BTW, I rewritten your basiccount method using some SWAR tricks. The procedure from gist[1] works at 0.45 cycles on Skylake.
[1] https://gist.github.com/WojciechMula/6200d3991c366b7d6b53c2dd35b785dc
It seems that icc and clang also vectorize the problem. It is not surprising considering how common such code is likely to be. What is slightly disappointing is how they all seem to get it wrong, performance wise.
According to https://github.com/vks/bytecounttest, llogiq’s solution runs in about 29ms against your 40ms in the `avxu` version (if I read that benchmark correctly). I’m a little worried about differences around inlining (since the bench code is written in Rust, linking with your C code), but I’d say that the perf is very much in the same ballpark.
Hmmm… the numbers I see reported are 29 ns vs. 40 ns. From my naive look at the Rust code, this seems to be measuring the time to process a whole string.
Sorry, I meant `ns`, just typo’d `ms` vs `ns`. I kept the same ratio though 😛
Yes, but I cannot trust these numbers. Did you manage to compile this code and run it for yourself?
Sorry, I was not able to run the benchmarks so far due to a build script error I don’t have sufficient time to debug at the moment.
In case it helps, I personally have met vks at multiple meetups and trust his results are accurate (on his machine, YMMV).
To help explain this, bytecount in its current version also uses AVX, and still does the intermediate reduction, which enables it to count more bytes with one 512bit counter.

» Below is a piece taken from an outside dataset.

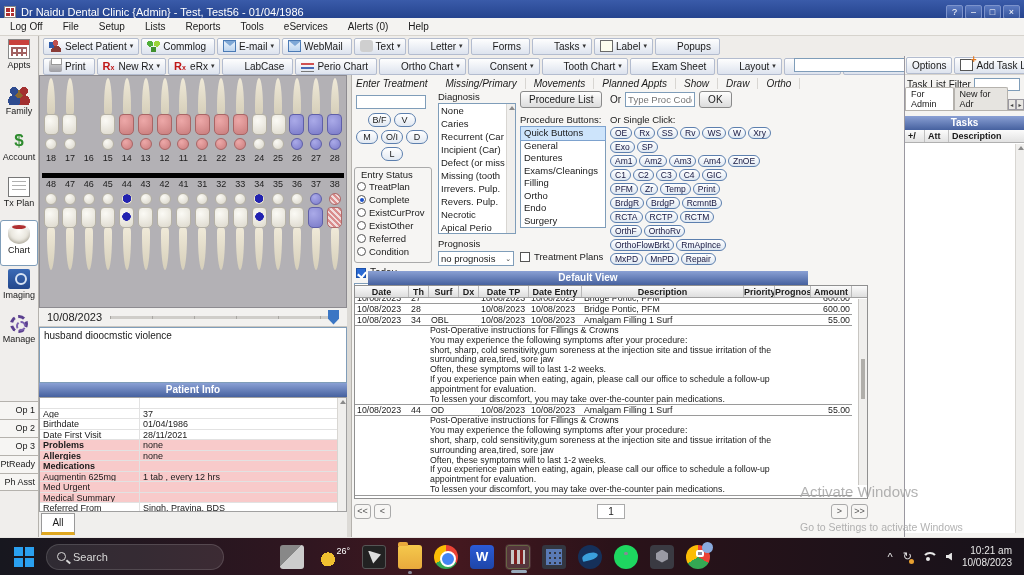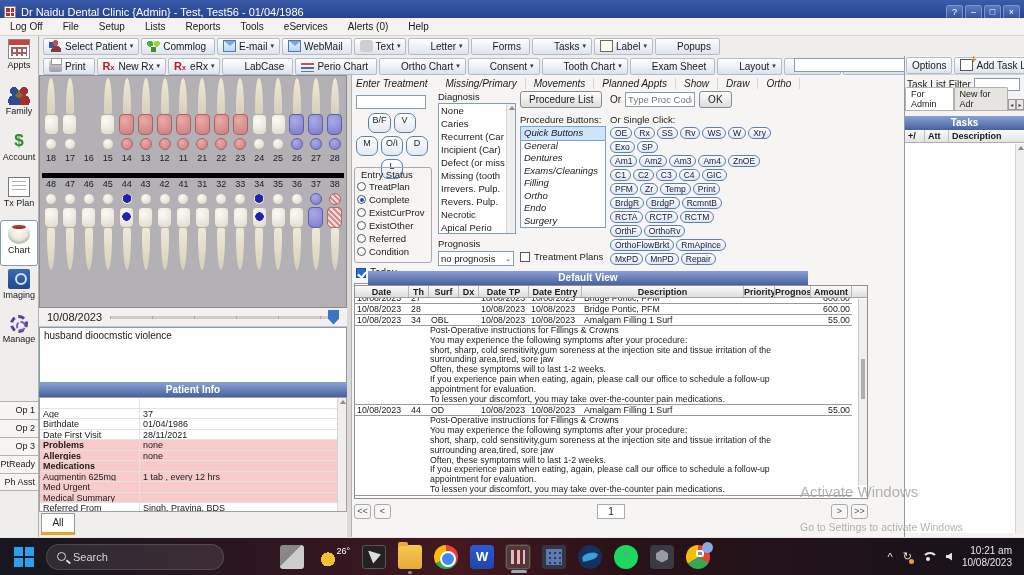"B/F" .surfbtn { height: 20px -> 14px }
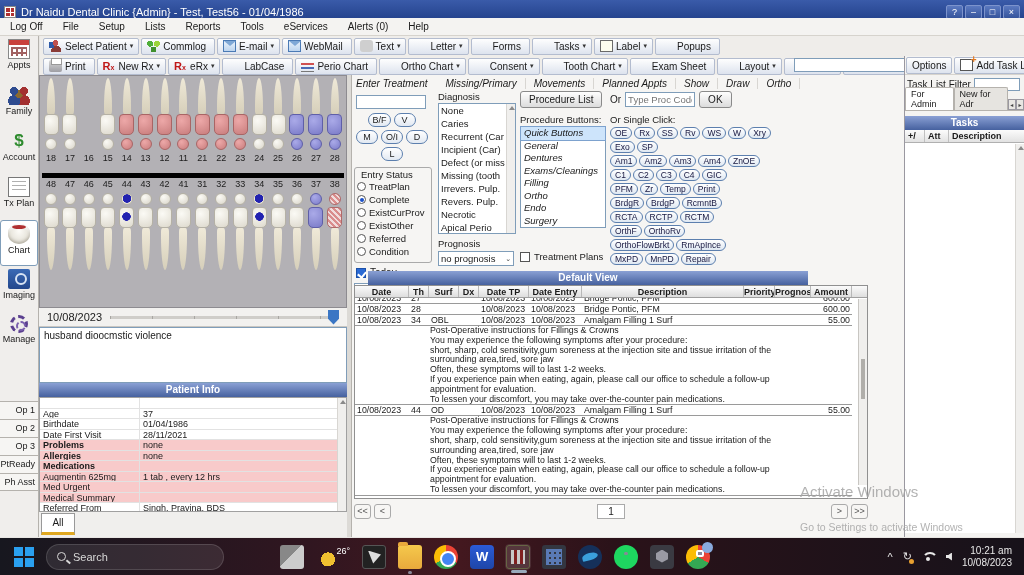"Quick Buttons" .proc-item { font-style: italic -> none }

In case it helps, I personally have met vks at multiple meetups and trust his results are accurate
It is not a matter of putting into question the integrity of the individual. Rather it is a matter of having numbers that say what you think they say.
I report processing input bytes at a rate of 0.04 cycles per byte.
What should I infer from the 29 ns vs. 40 ns number? That he tested a faster approach that can process input bytes at a rate of 0.03 cycles per byte?
That’s not an impossible number… but is that what is being claimed?
You see my problem?
When I write that I do not trust these numbers, I don’t mean that the author made up numbers or cheated in some way… I mean that I am not confident people know what they mean exactly.
Something else bothers me. He reports two orders of magnitude gains over the basic code. I report a single order of magnitude difference. What explains this difference? Possibly the inefficiency of the Rust compiler, but once we start factoring in the possibility that the Rust compiler is deficient, all sorts of considerations must enter into play.
To put it bluntly, we need a lot more analysis to understand what is going on.
At this point, we do not have an analysis (e.g., how many CPU cycles are used per input byte) and it is not straight-forward to reproduce the benchmark.